The Northern Ireland housing market is slowly recovering from the dramatic price inflation in the years 2006-09 followed by the price fall as the market place readjusted from 2010 to 2013.
As a consequence, too few new houses are now being built. Conservative estimates of possible need point to a deficiency of over 3,000 housing units each year.
Social Development Minister Nelson McCausland is consulting on proposals which would require contributions from private sector developers to increase the number of new ‘affordable homes’ by earmarking up to 20% of homes in new planning applications to meet these needs and supplement the number of social houses provided by housing associations.
Two features are dominating the current housing market.
First, many households feel less able to consider buying houses, possibly to trade-up to new units, because they are now in negative equity. When an existing property has to be sold at a price less than the outstanding mortgage, negative equity becomes a constraint.
Second, house builders now find it is more difficult to earn an acceptable profit, particularly when compared with the profit margins of seven to eight years ago.

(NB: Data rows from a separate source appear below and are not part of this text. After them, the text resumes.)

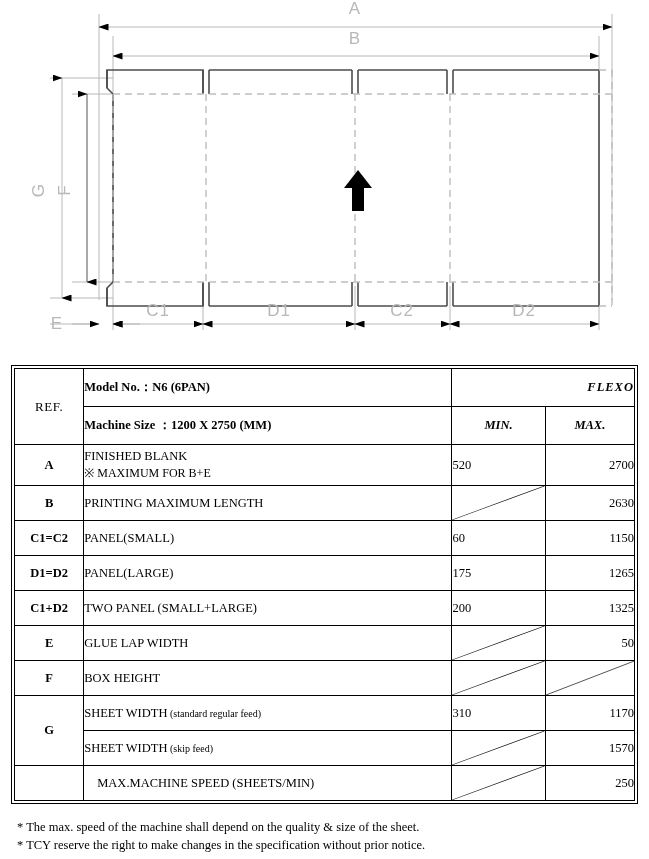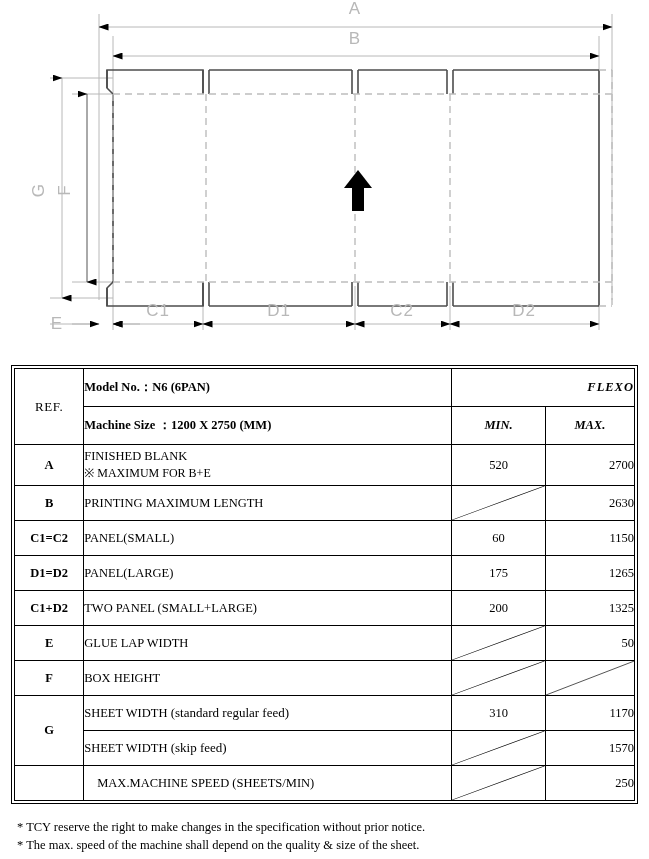"520" .c-min { text-align: center -> left }
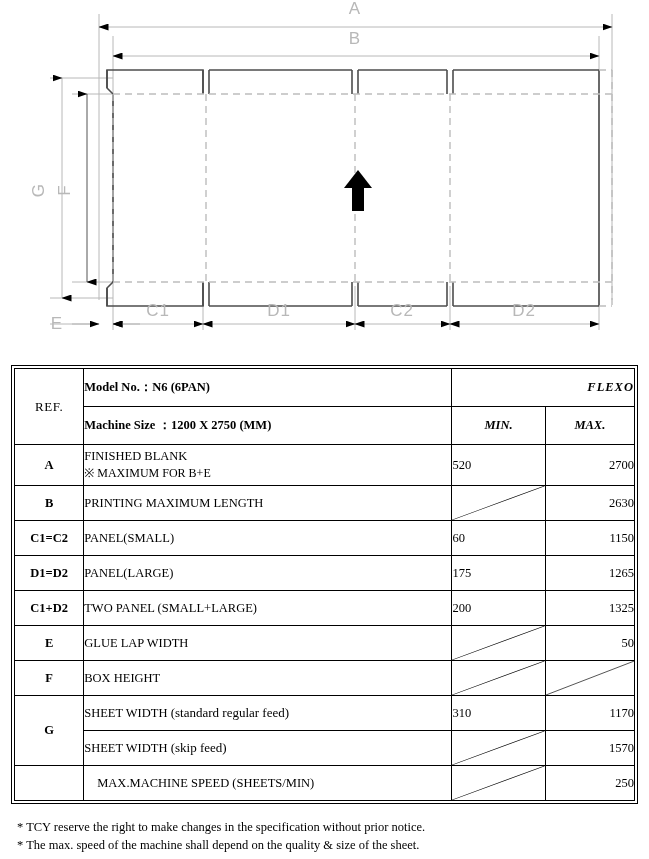"(standard regular feed)" .desc-small { font-size: 13px -> 10px }
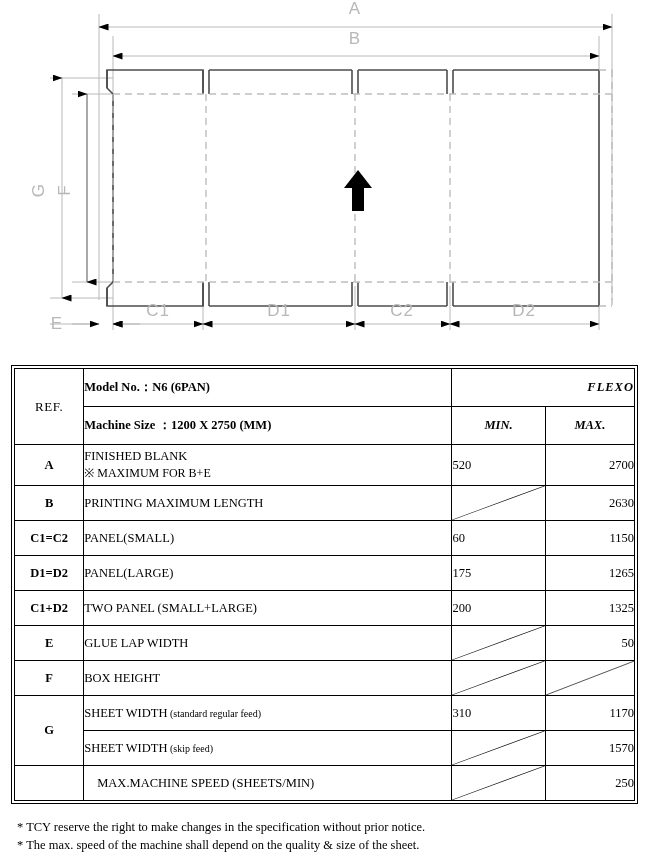"* TCY reserve the right" div { order: before "* The max. speed of" -> after "* The max. speed of" }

Labour and material costs have increased relative to selling prices. There is much smaller incentive to initiate a private sector house building programme.
In today’s conditions, private developers are, understandably, cautious to undertake major projects.
The adverse impact of negative equity for over 40,000 home owners and the squeezed profit margins when selling new houses, both combine to restrain commitments to new development. Private sector house-building will gradually adjust to the new realities but this ‘over-hang’ may have an impact for another three to five years.
The minister’s proposals would require housing developers to include plans for 20% of new houses that they build to be earmarked as ‘affordable homes’.
Any scheme, involving more than five houses, would only gain planning permission if the affordable homes conditions were met.
In a development, the affordable homes would be built to the same standards and appearance of normal private sector developments. However, the affordable homes would be transferred, or sold at significant discounted prices, to new intermediary landlords (such as the Co-ownership Association or one of the housing associations) and then made available to tenants at rents set below the levels in the private sector.
Effectively, building affordable homes would reduce the profit that a developer would earn because of the compulsory earmarking of affordable homes.
The obvious knock-on effect could be that a developer would try to sell other houses in the private sector at slightly higher prices. The minister, in the consultative papers, refers to imposing the cost of affordable homes on the builder where the builders profit was greater than 15% of turnover.
At lower projected levels of profit, the scale of affordable housing might be negotiated on a reduced basis.
The best estimates of the housing need in Northern Ireland point to a continuing shortage of houses available at affordable rents (even when the impact of housing benefit is acknowledged).
To reduce the shortage the minister has also concluded that, whilst housing associations may take on more contracts, the extra affordable homes strategy can be implemented with little cost to the taxpayer. Private sector house buyers will, indirectly, subsidise the emergence of more affordable homes.
The proposals become more complex when the consultation points to the possible variations for their delivery.
Developers may integrate the quota of affordable homes into a large development or alternatively may offer to build them at a separate site. In a further variant, the developer might commute the cost and pay that sum to another provider.
The proposals to incentivise additional affordable homes are ground breaking for Northern Ireland. They do not fit easily into the current housing market.
The minister may need to rush slowly with detailed plans and timing until the marketplace is stronger.